I am a Ph.D. candidate at Johns Hopkins University working in the Flow Physics and Computation Laboratory with Prof. Rajat Mittal.
At Hopkins, my research is a unique blend of applied mathematics, computer science, and computational mechanics. I primarily focus on developing mathematical and numerical models using differential equations and linear algebra that describe the multiphysics phenomena in nature. These models are extremely large and computationally expensive to solve. The solutions are often obtained by developing sophisticated computer codes using data structures and algorithm concepts. This requires significant programming, debugging, and optimization in C++, Fortran, and MPI to run them extremely fast on HPC clusters utilizing thousands of CPUs to produce simulation results.
Once the simulation is complete, the next task is to harness the chaotic terabyte-scale time-series datasets with at least 200+ million spatial data points, each with at least 4 degrees of freedom. Analyzing this data and extracting meaningful engineering insights is a highly complex task, and that's where I put my statistics and AI/ML skills using Python libraries like NumPy, SciPy, TensorFlow, PyTorch, PySpark, and Pandas to work.

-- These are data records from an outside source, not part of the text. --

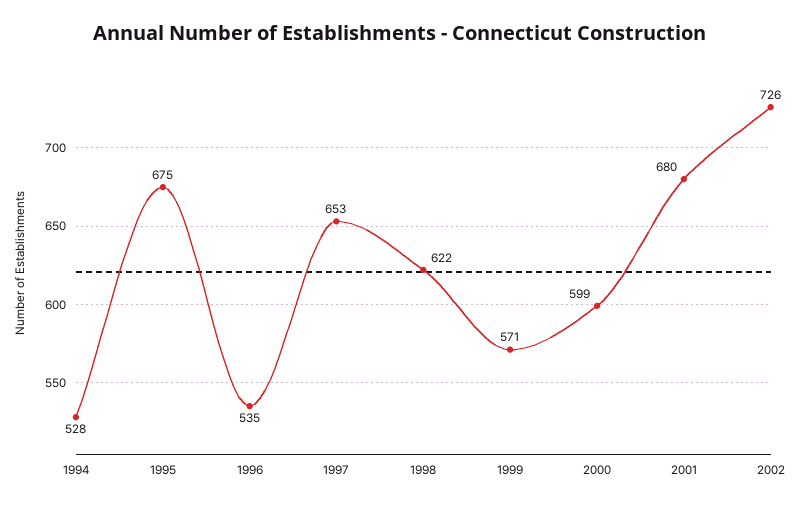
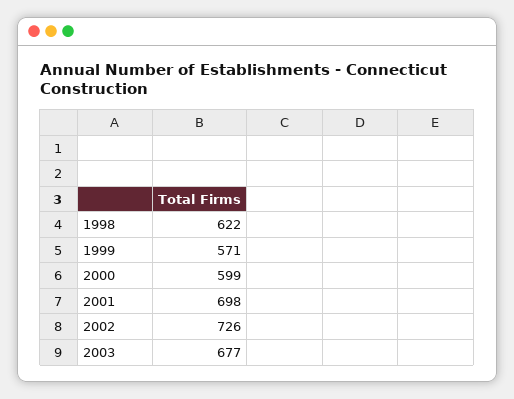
1994: 528 -> none
1995: 675 -> none
1996: 535 -> none
1997: 653 -> none
2001: 680 -> 698
2003: none -> 677

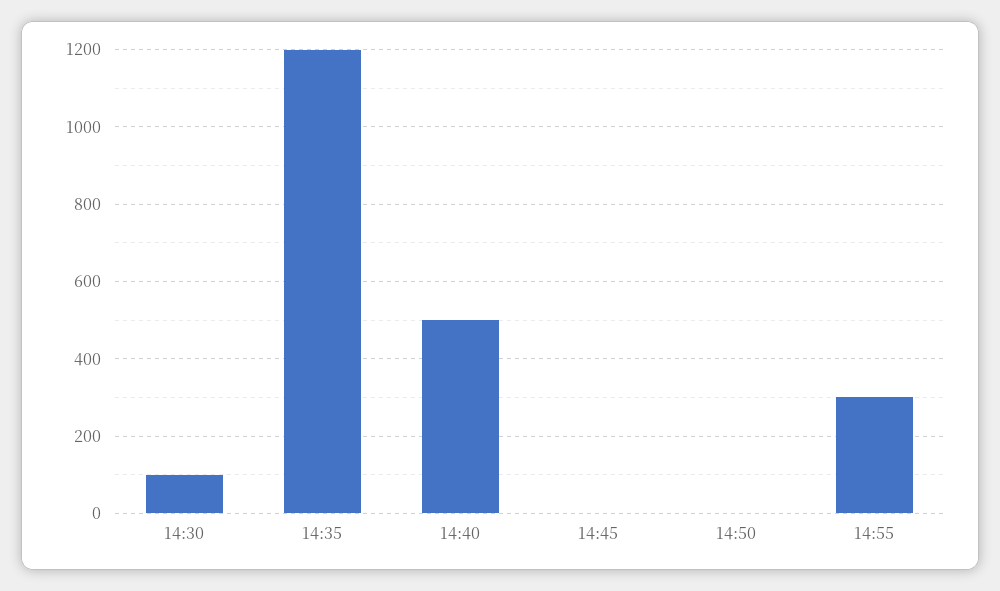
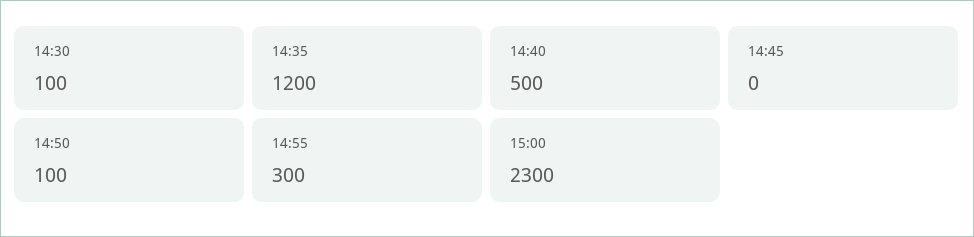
14:50: 0 -> 100
15:00: none -> 2300

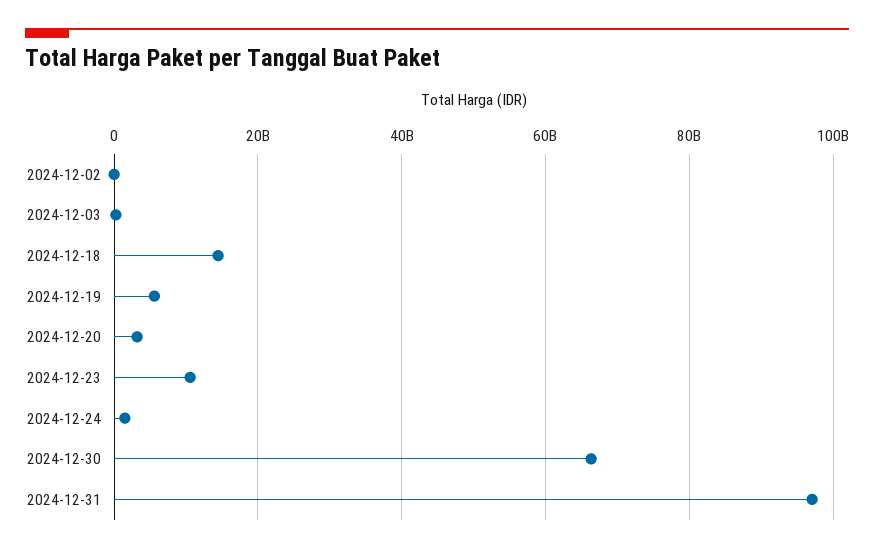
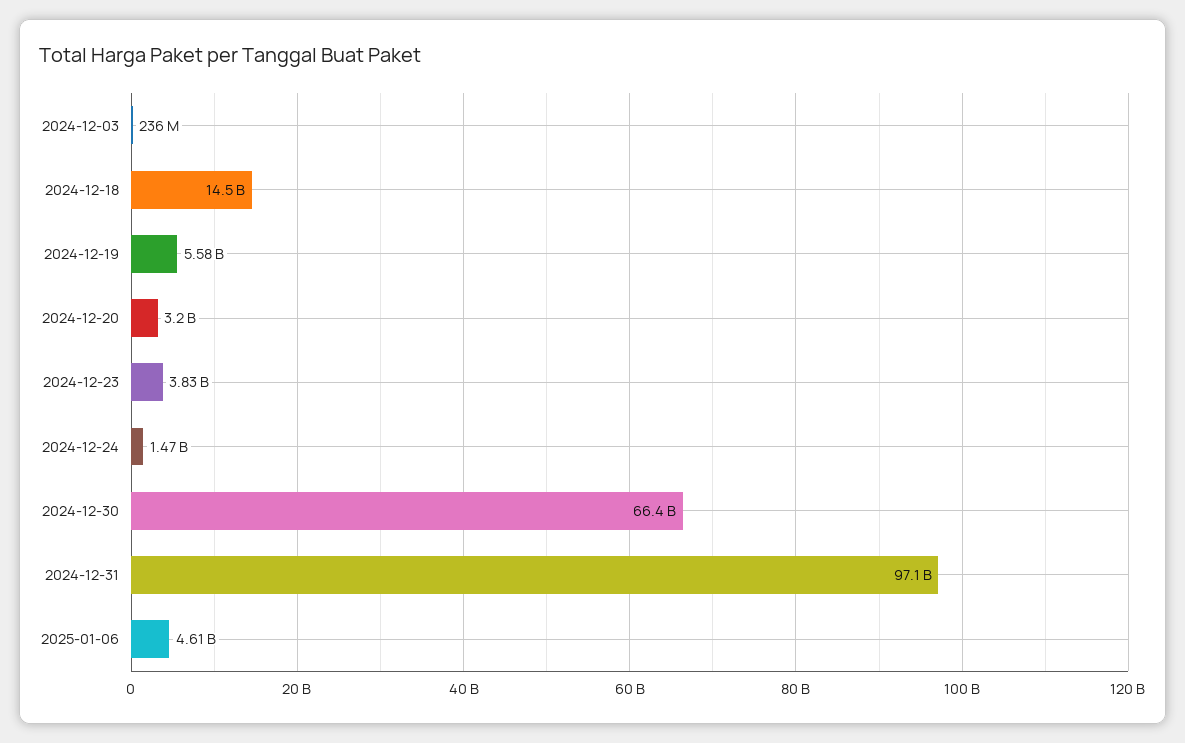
2024-12-02: 0 -> none
2024-12-23: 10000000000 -> 3830000000
2025-01-06: none -> 4610000000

These codes are versatile and can mathematically model almost anything a human mind can think of. Here is an example of the extension of the models to physical systems - The fluid-structure interaction of a bat's flexible wing. Engineers, for a while, tried to understand the aerodynamics of a bat flight and draw inspiration for advanced aerial systems but, due to challenges in the modeling methods, were unable to produce anything significant.
These are some of the earliest and most realistic simulations in this area. These simulations were performed on ARCH's Rockfish supercomputer using 2000+ CPU cores.